Word Embeddings and Evaluation Datasets

This site houses evaluation datasets for semantic and morphological relatedness in the Icelandic language, along with pre-trained word embeddings evaluated using those datasets.

The datasets, called MSL and IceBATS, are based on international standards, and have been fully localized and adapted to the Icelandic language.
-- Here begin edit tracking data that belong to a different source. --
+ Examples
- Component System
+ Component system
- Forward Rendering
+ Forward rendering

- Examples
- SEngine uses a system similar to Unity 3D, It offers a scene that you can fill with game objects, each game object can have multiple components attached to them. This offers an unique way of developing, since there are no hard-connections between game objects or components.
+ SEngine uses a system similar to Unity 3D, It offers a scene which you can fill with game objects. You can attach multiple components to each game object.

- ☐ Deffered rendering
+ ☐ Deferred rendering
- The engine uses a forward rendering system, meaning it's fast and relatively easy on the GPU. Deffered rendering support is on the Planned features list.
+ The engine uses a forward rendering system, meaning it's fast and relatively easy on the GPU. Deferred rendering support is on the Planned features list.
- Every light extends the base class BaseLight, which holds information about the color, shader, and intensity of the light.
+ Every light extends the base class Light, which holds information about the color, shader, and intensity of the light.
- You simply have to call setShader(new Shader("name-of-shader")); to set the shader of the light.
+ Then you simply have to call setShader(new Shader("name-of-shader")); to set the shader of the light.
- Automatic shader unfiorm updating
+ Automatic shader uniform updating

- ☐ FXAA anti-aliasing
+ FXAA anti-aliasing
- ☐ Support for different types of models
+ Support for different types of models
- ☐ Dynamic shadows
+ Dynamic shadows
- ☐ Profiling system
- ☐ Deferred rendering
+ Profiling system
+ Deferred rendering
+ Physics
The embeddings are based on three different algorithms - word2vec, fastText, and GloVe - and have been trained using both lemmatized and nonlemmatized data from The Icelandic Gigaword Corpus (IGC), a tagged corpus intended for linguistic research.

About MSL

Our MSL dataset may be downloaded here

MSL, short for Multi-SimLex, is an evaluation protocol and associated dataset for lexical semantics. The original English-language MSL builds on several older, well-known datasets, most notably SimLex-999, and has already been released in a dozen languages.

A fully processed MSL dataset consists of 1,888 unordered word pairs, where each pair is tagged with grammatical categories and marked with a numerical score that indicates the words' semantic similarity. A small number of pairs in our set consist of multiword phrases, when no suitable monolexical translation was available.
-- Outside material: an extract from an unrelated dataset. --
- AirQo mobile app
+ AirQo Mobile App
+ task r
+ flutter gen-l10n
(It should be noted that MSL is, by design, not intended to measure semantic relatedness. For example, antonyms, although certainly related in a linguistic sense, are not similar in meaning. The words "black" and "white" may thus be strongly related, both being colors, but are notionally dissimilar and would likely receive a low score as an MSL pair.)

This similarity score is derived from a team of annotators who, working separately, give each pair in the set a grade between 0 and 6 (inclusive) according to how semantically similar they are, with 0 being the lowest possible level of similarity and 6 the highest. The raw sets of annotator scores are then evaluated and filtered through repeated calculation of average pairwise inter-annotator agreement (APIAA) and average mean inter-annotator agreement (AMIAA), with full sets being removed until a maximum agreement level, or a minimum number of annotators, is reached.
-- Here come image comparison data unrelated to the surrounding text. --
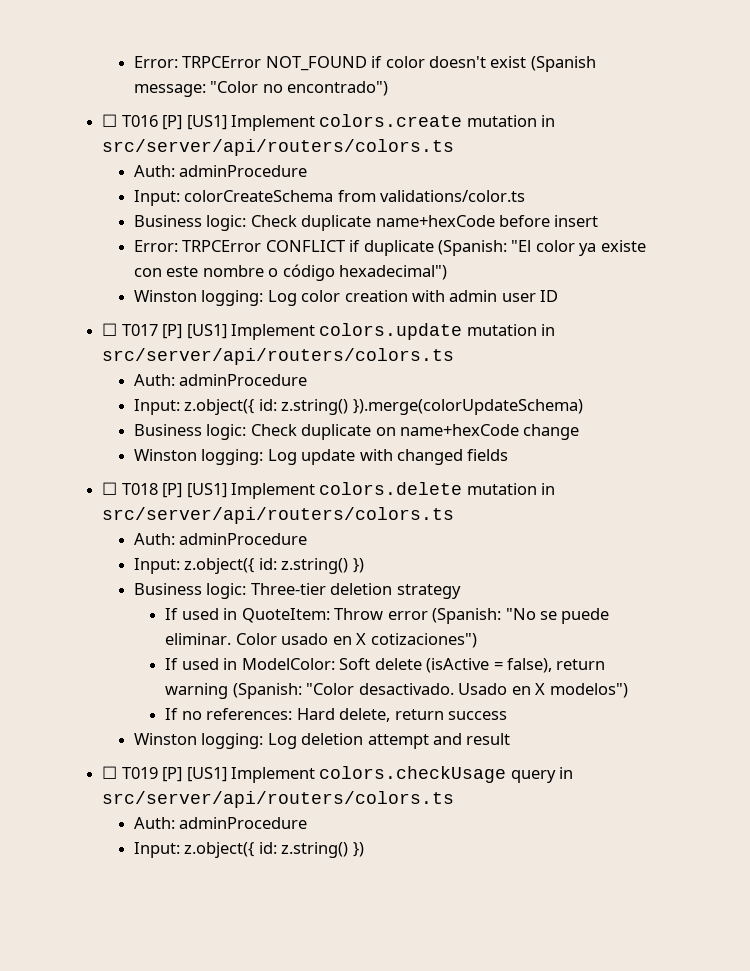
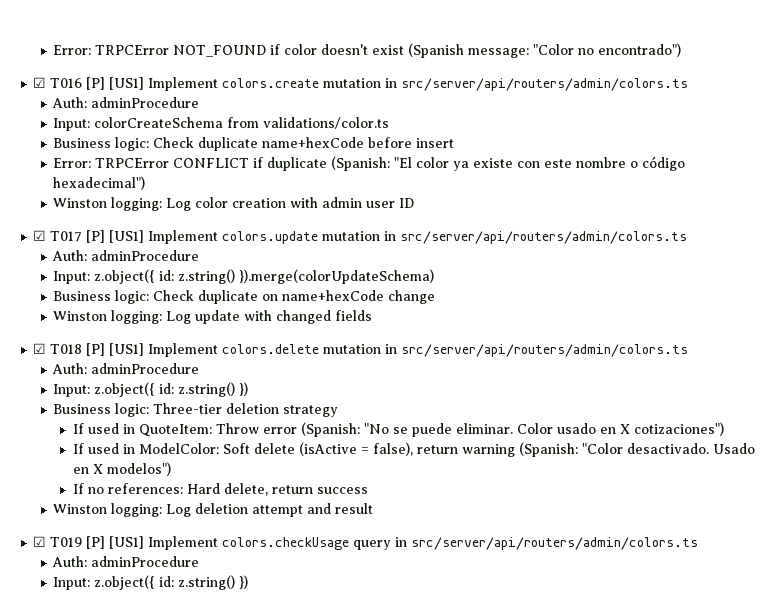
- ☐ T016 [P] [US1] Implement colors.create mutation in src/server/api/routers/colors.ts
+ ☑ T016 [P] [US1] Implement colors.create mutation in src/server/api/routers/admin/colors.ts
- ☐ T017 [P] [US1] Implement colors.update mutation in src/server/api/routers/colors.ts
+ ☑ T017 [P] [US1] Implement colors.update mutation in src/server/api/routers/admin/colors.ts
- ☐ T018 [P] [US1] Implement colors.delete mutation in src/server/api/routers/colors.ts
+ ☑ T018 [P] [US1] Implement colors.delete mutation in src/server/api/routers/admin/colors.ts
- ☐ T019 [P] [US1] Implement colors.checkUsage query in src/server/api/routers/colors.ts
+ ☑ T019 [P] [US1] Implement colors.checkUsage query in src/server/api/routers/admin/colors.ts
Scores of 0.600 and higher indicate "strong agreement" for both APIAA and AMIAA. The average overall APIAA for hereto published MSL sets is 0.631, while the Icelandic MSL set has a score of 0.690. Likewise, the average overall AMIAA is 0.740, while the Icelandic set scores 0.799.

As noted at the beginning of this section, the Icelandic MSL dataset used to evaluate our word embeddings may be downloaded here. Each line represents a single pair and contains four tab-separated entries: The first word in the pair; the second word in the pair; the average annotator score from the final APIAA-filtered set of scores; and the same score normalized to a 0-to-1 range. Multiword phrases have their constituent words separated by a single space.

A separate list, containing the original English-language pairs and their grammatical categories alongside their Icelandic counterparts, may be downloaded [02]. This list is intended only for reference; it contains no annotations and was not used to evaluate our embeddings.

About IceBATS

Our IceBATS dataset may be downloaded here

IceBATS is an Icelandic adaptation of the Bigger Analogy Test Set (BATS). BATS is intended to evaluate word embeddings based on word analogy tasks. This extensive set demonstrates a language model’s ability to recognize various linguistic relations with the use of the vector offset method. In its simplest form, a word analogy consists of two word pairs, (a:b) and (c:d), where the relationship between a and b is considered to be analogous to the relationship between c and d. A famous example is (man:woman) and (king:queen). If word embeddings have been suitably trained, their offset between the word vectors b and a should be equivalent to that between c and d. In other words, d = c - a + b, or in our example, queen = king - man + woman, the linguistic relation is captured as a distance in the vector space.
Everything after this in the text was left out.